__PROBLEM TO SOLVE__. Below are records; how many of their lines contain "spell"? Give the number and no other words.

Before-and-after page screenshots
····················

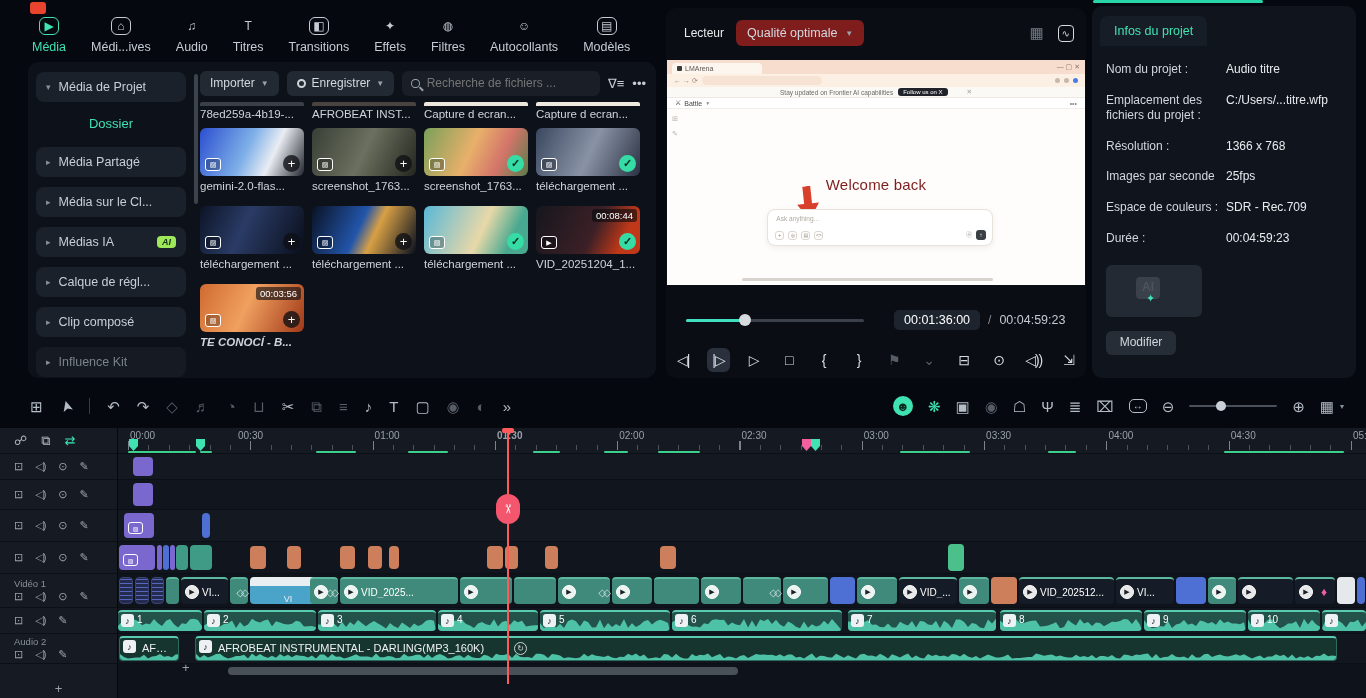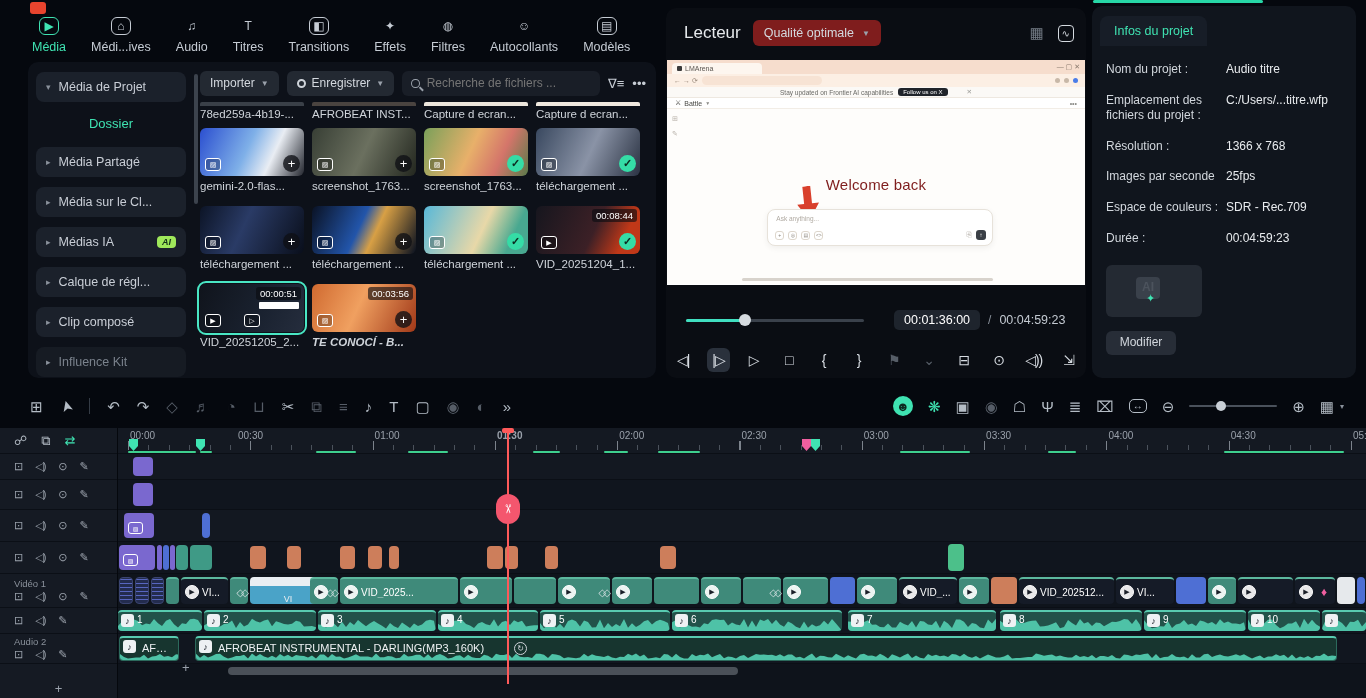--- a/index.html
+++ b/index.html
@@ -53,21 +53,21 @@
 .th-sleeping{background:linear-gradient(115deg,#39485f,#8a93a6 52%,#2a3242)}
 .th-storm-city{background:linear-gradient(115deg,#0c1426,#2a3b66 42%,#090e1a)}
 .th-neon-cube{background:linear-gradient(115deg,#0a1224,#2255aa 45%,#d8a045 60%,#081020)}
 .th-beach-anime{background:linear-gradient(115deg,#58b8d8,#e8d8a8 55%,#48a890 82%)}
 .th-lava-grid{background:linear-gradient(115deg,#16161e,#3c2026 55%,#c03818 82%)}
 .th-editor-dark{background:linear-gradient(115deg,#10141c,#1a2230 60%,#252d3d)}
 .th-orange-anime{background:linear-gradient(115deg,#d06a30,#f0a060 45%,#a03818)}
 
 #center{position:absolute;left:666px;top:8px;width:420px;height:370px;background:#0a0d13;border-radius:10px}
 #phead{position:absolute;left:18px;top:12px;right:12px;height:26px;display:flex;align-items:center;gap:12px}
-#ptitle{font-size:17px;color:#e6e9ec}
+#ptitle{font-size:12px;color:#e6e9ec}
 #qpill{background:#7f1d1d;border-radius:6px;height:26px;display:flex;align-items:center;gap:8px;padding:0 11px;color:#d4d9df;font-size:12.5px}
 #qpill .cdn{font-size:8px;color:#9aa1ab}
 #pheadicons{margin-left:auto;display:flex;gap:14px;align-items:center}
 .phico{color:#747c86;font-size:15px}
 .phico.box{border:1.5px solid #d5dae0;color:#d5dae0;border-radius:4px;font-size:10px;padding:0 3px;height:17px;display:flex;align-items:center}
 #preview{position:absolute;left:1px;top:52px;width:418px;height:225px;background:#000;overflow:hidden}
 .brw{position:absolute;inset:0 0 0 0;background:#fff}
 .brw-tabs{height:14px;background:#f6ddcd;display:flex;align-items:center;padding:0 5px;gap:4px}
 .brw-tab{background:#fdf6ef;border-radius:4px 4px 0 0;height:11px;margin-top:3px;width:90px;font-size:7px;color:#5a5550;display:flex;align-items:center;gap:3px;padding:0 5px}
 .favdot{width:5px;height:5px;background:#3a3a3a;border-radius:1px}
@@ -346,29 +346,20 @@
           <div class="clab">téléchargement ...</div>
         </div>
         <div class="card">
           <div class="thumb th-lava-grid">
             <span class="dur">00:08:44</span>
             <span class="kico">▶</span>
             <span class="chk">✓</span>
           </div>
           <div class="clab">VID_20251204_1...</div>
         </div>
-        <div class="card sel">
-          <div class="thumb th-editor-dark">
-            <span class="dur">00:00:51</span>
-            <span class="durbar"></span>
-            <span class="kico">▶</span>
-            <span class="kico k2">▷</span>
-          </div>
-          <div class="clab">VID_20251205_2...</div>
-        </div>
         <div class="card">
           <div class="thumb th-orange-anime">
             <span class="dur">00:03:56</span>
             <span class="kico">▨</span>
             <span class="addbtn">+</span>
           </div>
           <div class="clab ital">TE CONOCÍ - B...</div>
         </div>
       </div>
   </div>

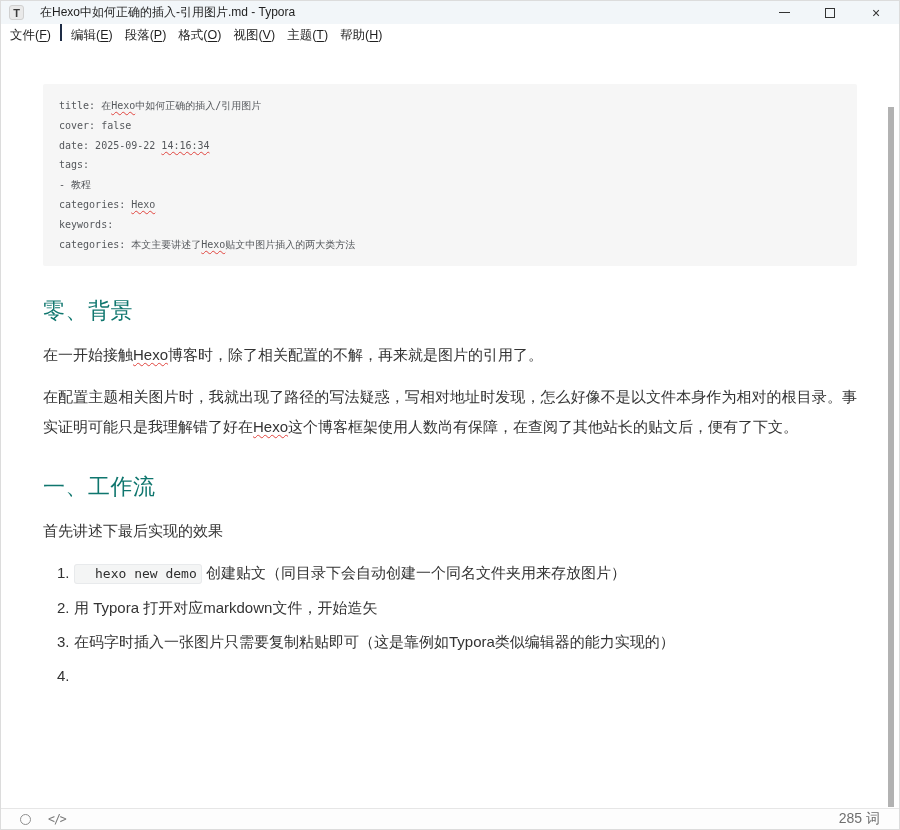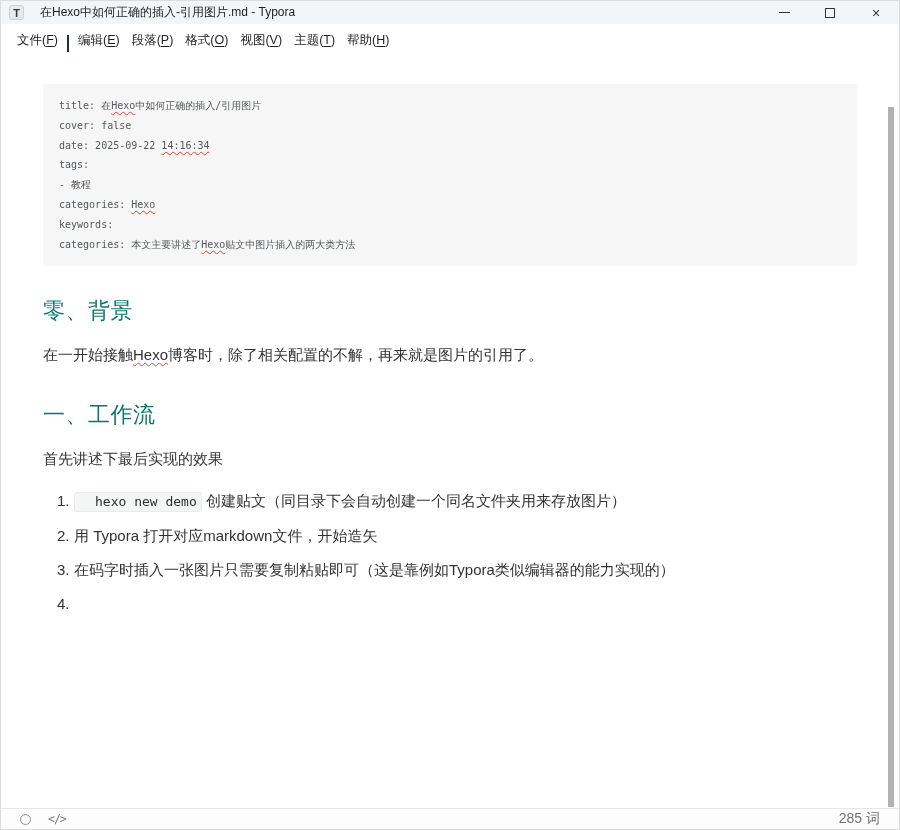--- a/index.html
+++ b/index.html
@@ -15,22 +15,22 @@
     border-radius:3px; font-size:11px; font-weight:bold; color:#3a3a3a;
     display:inline-flex; align-items:center; justify-content:center; }
   .win-title { font-size:12px; color:#1f1f1f; margin-left:16px; }
   .win-controls { margin-left:auto; display:flex; height:100%; }
   .wc { width:46px; height:100%; display:flex; align-items:center; justify-content:center; }
   .wc-min i { display:block; width:11px; height:0; border-top:1px solid #333; }
   .wc-max i { display:block; width:10px; height:10px; border:1px solid #333; }
   .wc-close i { font-style:normal; font-size:14px; color:#333; line-height:1; }
 
   
-  .menubar { height:28px; background:#fff; display:flex; align-items:flex-end;
-    padding-left:10px; flex:0 0 auto; }
+  .menubar { height:28px; background:#fff; display:flex; align-items:flex-start;
+    padding-left:3px; flex:0 0 auto; }
   .menu-item { font-size:12.5px; color:#1f1f1f; padding:3px 6px; white-space:nowrap; }
   .menu-item .accel { text-decoration:underline; text-underline-offset:2px; }
   .menu-caret { width:2px; height:17px; background:#1e2c46; margin:0 3px; }
 
   
   .content { flex:1 1 auto; position:relative; padding:32px 42px 0 42px; overflow:hidden; }
 
   .frontmatter { background:#f6f6f6; border-radius:2px; padding:12px 16px;
     font-family:"DejaVu Sans Mono","Liberation Mono",monospace;
     font-size:10px; line-height:19.8px; color:#55585c; }
@@ -106,20 +106,21 @@
       <div class="fm-line"><span>date: 2025-09-22 </span><span class="spell">14:16:34</span></div>
       <div class="fm-line"><span>tags:</span></div>
       <div class="fm-line"><span>- 教程</span></div>
       <div class="fm-line"><span>categories: </span><span class="spell">Hexo</span></div>
       <div class="fm-line"><span>keywords:</span></div>
       <div class="fm-line"><span>categories: 本文主要讲述了</span><span class="spell">Hexo</span><span>贴文中图片插入的两大类方法</span></div>
     </div>
 
     <h2 class="md-h">零、背景</h2>
     <p class="md-p"><span>在一开始接触</span><span class="spell">Hexo</span><span>博客时，除了相关配置的不解，再来就是图片的引用了。</span></p>
+    <p class="md-p"><span>在配置主题相关图片时，我就出现了路径的写法疑惑，写相对地址时发现，怎么好像不是以文件本身作为相对的根目录。事实证明可能只是我理解错了好在</span><span class="spell">Hexo</span><span>这个博客框架使用人数尚有保障，在查阅了其他站长的贴文后，便有了下文。</span></p>
 
     <h2 class="md-h">一、工作流</h2>
     <p class="md-p"><span>首先讲述下最后实现的效果</span></p>
 
     <ol class="md-ol">
       <li>
         <span class="li-marker">1.</span>
         <span class="li-text"><code class="inline-code">hexo new demo</code><span> 创建贴文（同目录下会自动创建一个同名文件夹用来存放图片）</span></span>
       </li>
       <li>

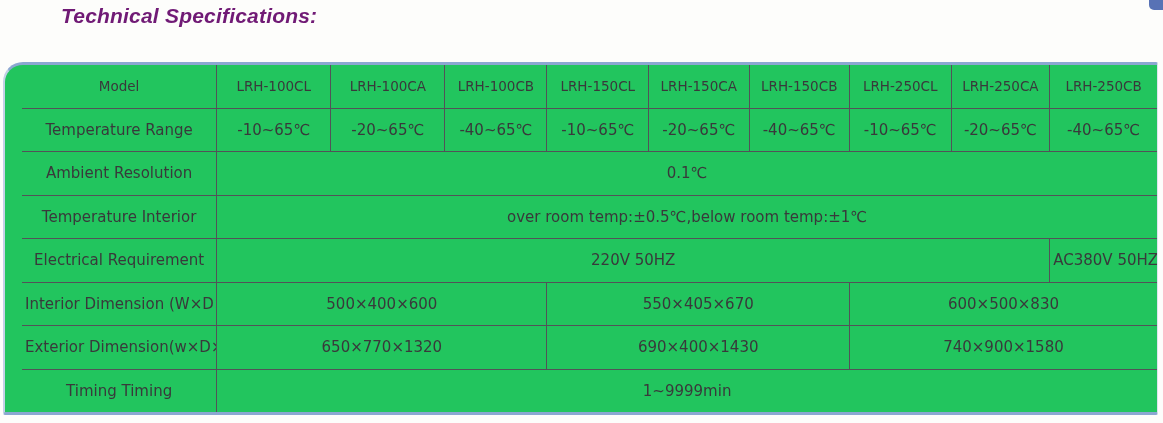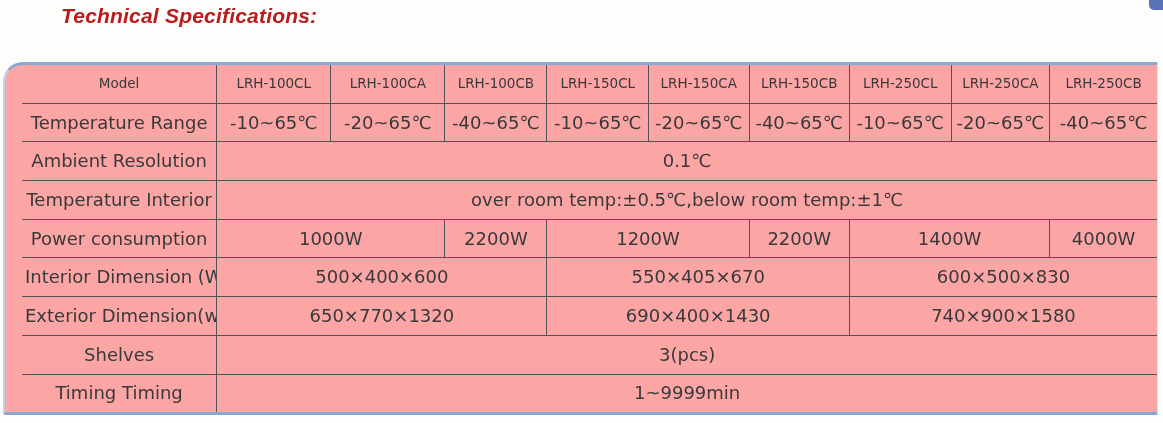--- a/index.html
+++ b/index.html
@@ -6,47 +6,47 @@
   body {
     width:1163px; height:423px; position:relative; overflow:hidden;
     background:#fdfdfb;
     font-family:"DejaVu Sans","Liberation Sans",sans-serif;
     color:#39393b;
   }
   .page-title {
     position:absolute; left:61px; top:4px;
     font-family:"Liberation Sans","DejaVu Sans",sans-serif;
     font-size:21px; font-weight:bold; font-style:italic;
-    color:#b91c1c; letter-spacing:.2px;
+    color:#701a75; letter-spacing:.2px;
   }
   .corner-mark {
     position:absolute; top:-5px; right:-6px;
     width:20px; height:15px;
     background:#5872b5; border-radius:5px;
   }
   .table-frame {
     position:absolute; left:3px; top:62px; width:1155px; height:353px;
-    background:#fca5a5;
+    background:#22c55e;
     border-top:3px solid #8ba7d1;
     border-bottom:3px solid #8ba7d1;
     border-left:2px solid #c3d1e6;
     border-right:1px solid #dde4ef;
     border-radius:20px 2px 2px 2px;
     box-sizing:border-box;
     padding-left:17px;
   }
   table.spec {
     width:100%; height:100%;
     border-spacing:0; table-layout:fixed;
   }
   table.spec td {
     border-right:1px solid #525358;
     border-bottom:1px solid #525358;
     text-align:center; vertical-align:middle;
-    font-size:18px; line-height:1.1;
+    font-size:15px; line-height:1.1;
     padding:0 3px; overflow:hidden; white-space:nowrap;
     height:30px;
   }
   table.spec td:last-child { border-right:none; }
   table.spec tr:last-child td { border-bottom:none; }
   table.spec tr.hdr td { font-size:13.5px; }
 </style>
 </head>
 <body>
 
@@ -98,50 +98,42 @@
     <tr>
       <td>Ambient Resolution</td>
       <td colspan="9">0.1℃</td>
     </tr>
 
     <tr>
       <td>Temperature Interior</td>
       <td colspan="9">over room temp:±0.5℃,below room temp:±1℃</td>
     </tr>
 
+    <tr>
+      <td>Electrical Requirement</td>
+      <td colspan="8">220V 50HZ</td>
+      <td>AC380V 50HZ</td>
+    </tr>
 
 
-    <tr>
-      <td>Power consumption</td>
-      <td colspan="2">1000W</td>
-      <td>2200W</td>
-      <td colspan="2">1200W</td>
-      <td>2200W</td>
-      <td colspan="2">1400W</td>
-      <td>4000W</td>
-    </tr>
 
     <tr>
       <td>Interior Dimension (W×D×H)mm</td>
       <td colspan="3">500×400×600</td>
       <td colspan="3">550×405×670</td>
       <td colspan="3">600×500×830</td>
     </tr>
 
     <tr>
       <td>Exterior Dimension(w×D×H)mm</td>
       <td colspan="3">650×770×1320</td>
       <td colspan="3">690×400×1430</td>
       <td colspan="3">740×900×1580</td>
     </tr>
 
-    <tr>
-      <td>Shelves</td>
-      <td colspan="9">3(pcs)</td>
-    </tr>
 
     <tr>
       <td>Timing Timing</td>
       <td colspan="9">1~9999min</td>
     </tr>
   </tbody>
     </table>
 </div>
 
 </body></html>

····················

__OUTPUT FOR THIS TASK__. 5